(WHAT THE EXERCISE ASKS): Below are some records. Return exactly their lines from the one containing "[229,94,467,106] place too." through the one containing "[616,245,657,253] Smooth ->", and drop the pictures.

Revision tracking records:
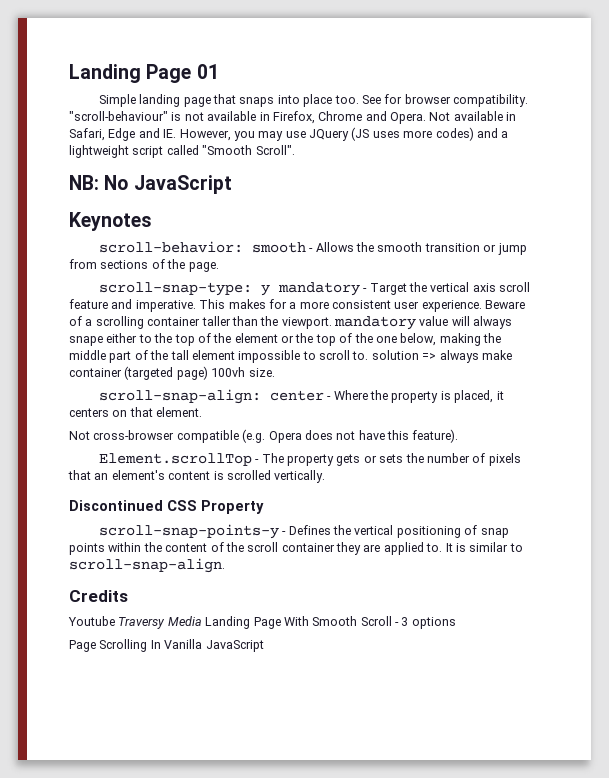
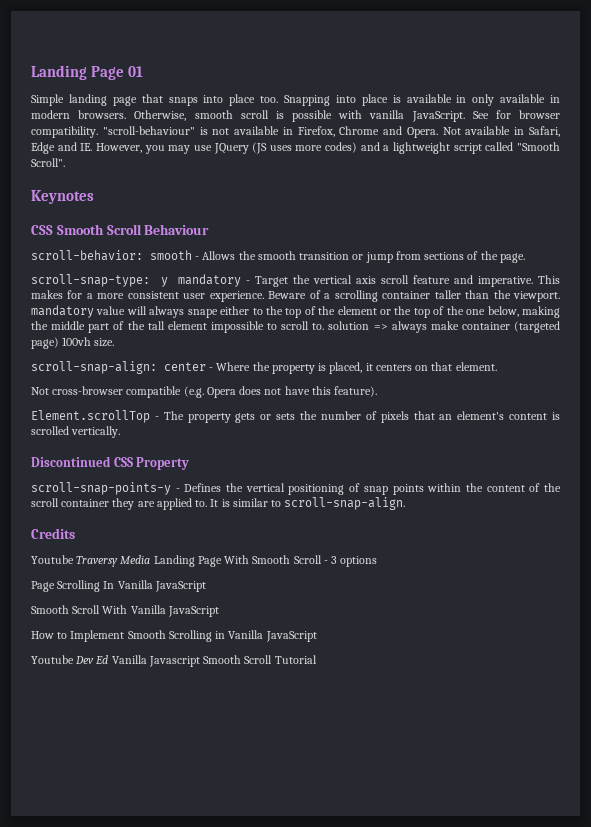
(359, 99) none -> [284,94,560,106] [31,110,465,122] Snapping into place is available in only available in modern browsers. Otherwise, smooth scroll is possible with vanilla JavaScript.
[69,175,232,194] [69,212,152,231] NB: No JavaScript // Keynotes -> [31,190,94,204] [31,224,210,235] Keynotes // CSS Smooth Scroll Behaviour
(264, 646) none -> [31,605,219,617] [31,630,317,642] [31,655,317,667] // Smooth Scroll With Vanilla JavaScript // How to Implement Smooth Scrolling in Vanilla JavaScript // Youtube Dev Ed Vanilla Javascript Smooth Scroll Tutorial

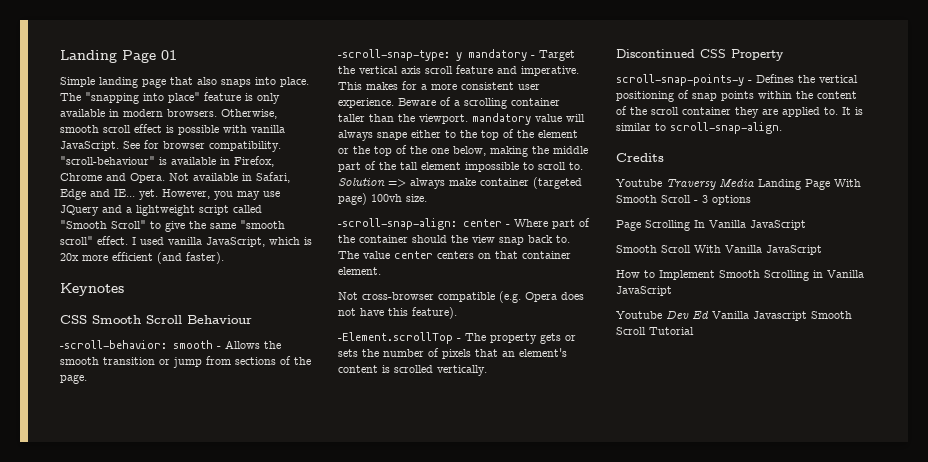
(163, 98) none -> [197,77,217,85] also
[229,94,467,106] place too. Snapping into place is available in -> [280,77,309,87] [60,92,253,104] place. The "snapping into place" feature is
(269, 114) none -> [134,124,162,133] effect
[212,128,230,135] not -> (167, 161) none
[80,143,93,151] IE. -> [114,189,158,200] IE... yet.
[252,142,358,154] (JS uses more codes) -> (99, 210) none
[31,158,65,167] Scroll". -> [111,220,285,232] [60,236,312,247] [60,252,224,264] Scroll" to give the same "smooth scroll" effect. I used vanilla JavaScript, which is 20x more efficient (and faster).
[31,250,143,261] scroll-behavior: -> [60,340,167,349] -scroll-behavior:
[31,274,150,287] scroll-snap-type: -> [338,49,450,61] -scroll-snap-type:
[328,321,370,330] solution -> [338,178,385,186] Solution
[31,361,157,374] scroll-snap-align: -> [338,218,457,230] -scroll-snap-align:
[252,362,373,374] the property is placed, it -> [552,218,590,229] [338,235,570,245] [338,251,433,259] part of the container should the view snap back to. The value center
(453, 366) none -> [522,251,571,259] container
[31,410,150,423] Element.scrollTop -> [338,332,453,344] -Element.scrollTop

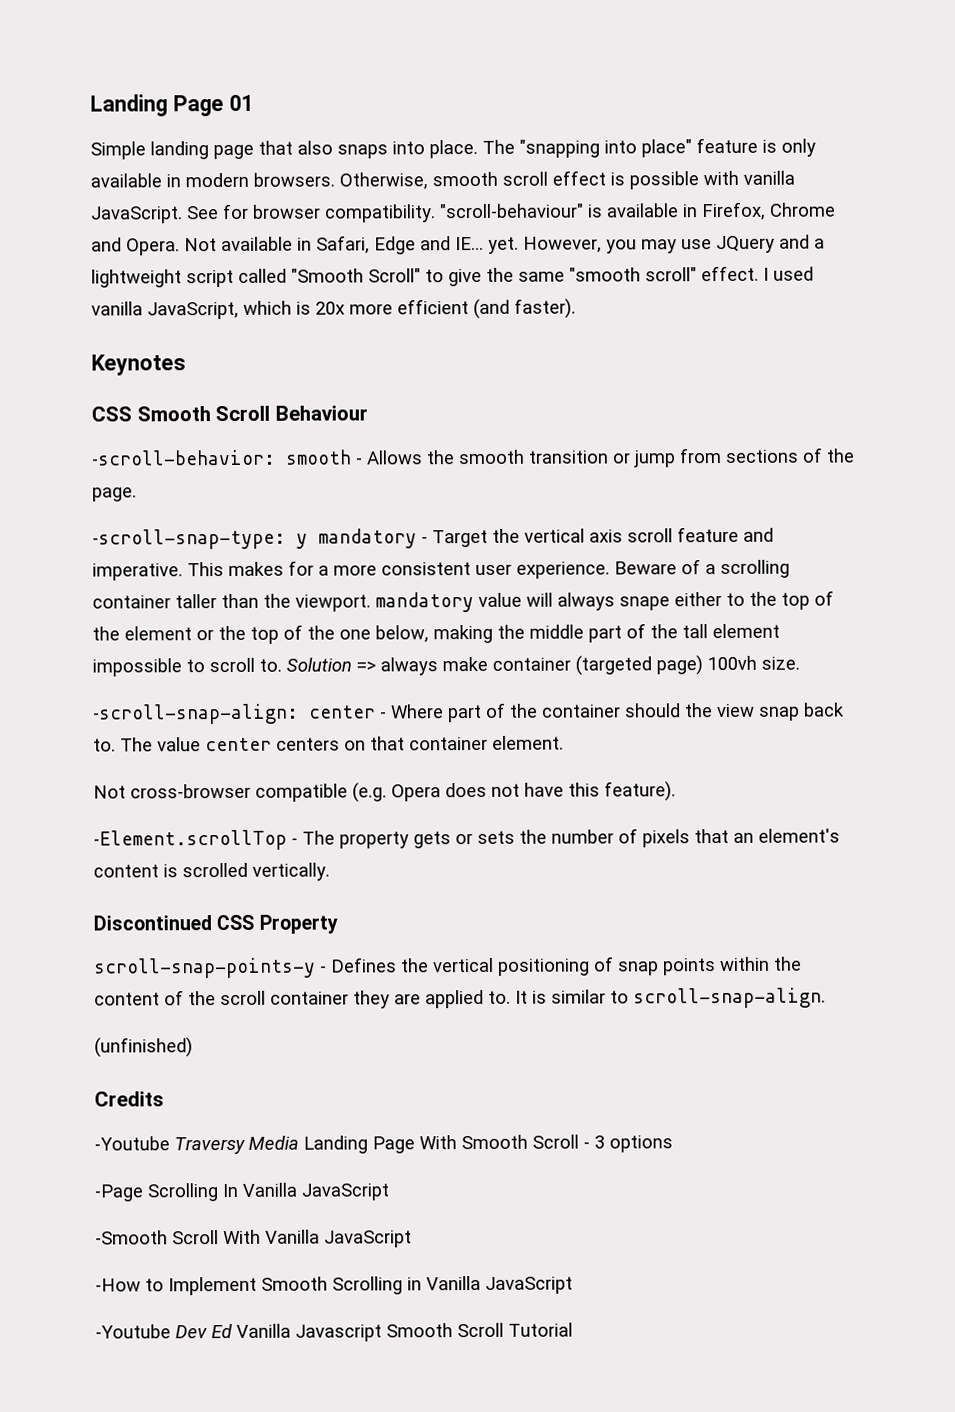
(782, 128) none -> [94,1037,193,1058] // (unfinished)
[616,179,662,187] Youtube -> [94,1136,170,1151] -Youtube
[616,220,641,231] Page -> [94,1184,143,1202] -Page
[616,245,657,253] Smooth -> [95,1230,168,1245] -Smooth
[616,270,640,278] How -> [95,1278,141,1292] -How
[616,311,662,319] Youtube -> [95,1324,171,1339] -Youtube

(SOLUTION):
[229,94,467,106] place too. Snapping into place is available in -> [280,77,309,87] [60,92,253,104] place. The "snapping into place" feature is
(269, 114) none -> [134,124,162,133] effect
[212,128,230,135] not -> (167, 161) none
[80,143,93,151] IE. -> [114,189,158,200] IE... yet.
[252,142,358,154] (JS uses more codes) -> (99, 210) none
[31,158,65,167] Scroll". -> [111,220,285,232] [60,236,312,247] [60,252,224,264] Scroll" to give the same "smooth scroll" effect. I used vanilla JavaScript, which is 20x more efficient (and faster).
[31,250,143,261] scroll-behavior: -> [60,340,167,349] -scroll-behavior:
[31,274,150,287] scroll-snap-type: -> [338,49,450,61] -scroll-snap-type:
[328,321,370,330] solution -> [338,178,385,186] Solution
[31,361,157,374] scroll-snap-align: -> [338,218,457,230] -scroll-snap-align:
[252,362,373,374] the property is placed, it -> [552,218,590,229] [338,235,570,245] [338,251,433,259] part of the container should the view snap back to. The value center
(453, 366) none -> [522,251,571,259] container
[31,410,150,423] Element.scrollTop -> [338,332,453,344] -Element.scrollTop

(782, 128) none -> [94,1037,193,1058] // (unfinished)
[616,179,662,187] Youtube -> [94,1136,170,1151] -Youtube
[616,220,641,231] Page -> [94,1184,143,1202] -Page
[616,245,657,253] Smooth -> [95,1230,168,1245] -Smooth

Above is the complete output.